Task: Give back exactly the stretch of data below from the line holding "Boys, 1898: 6 -> none" through the line holding "Girls, 1913: none -> 57", both ends included, and leave the remaining lines out.

Material for this task:
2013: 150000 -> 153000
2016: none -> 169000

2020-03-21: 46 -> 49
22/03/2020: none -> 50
* * *
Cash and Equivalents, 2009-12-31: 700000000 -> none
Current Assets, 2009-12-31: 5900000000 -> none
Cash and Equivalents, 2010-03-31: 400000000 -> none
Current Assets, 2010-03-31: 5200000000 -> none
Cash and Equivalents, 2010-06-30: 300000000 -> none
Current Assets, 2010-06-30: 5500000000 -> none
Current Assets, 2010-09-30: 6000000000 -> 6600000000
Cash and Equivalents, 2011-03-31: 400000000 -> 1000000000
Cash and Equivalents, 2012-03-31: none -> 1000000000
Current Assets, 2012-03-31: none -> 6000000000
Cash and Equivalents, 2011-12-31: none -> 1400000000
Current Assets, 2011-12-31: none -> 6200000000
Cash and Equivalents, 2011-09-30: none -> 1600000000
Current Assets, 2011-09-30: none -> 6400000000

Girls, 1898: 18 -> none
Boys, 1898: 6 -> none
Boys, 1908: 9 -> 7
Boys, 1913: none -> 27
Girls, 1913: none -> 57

Exercise answer:
Boys, 1898: 6 -> none
Boys, 1908: 9 -> 7
Boys, 1913: none -> 27
Girls, 1913: none -> 57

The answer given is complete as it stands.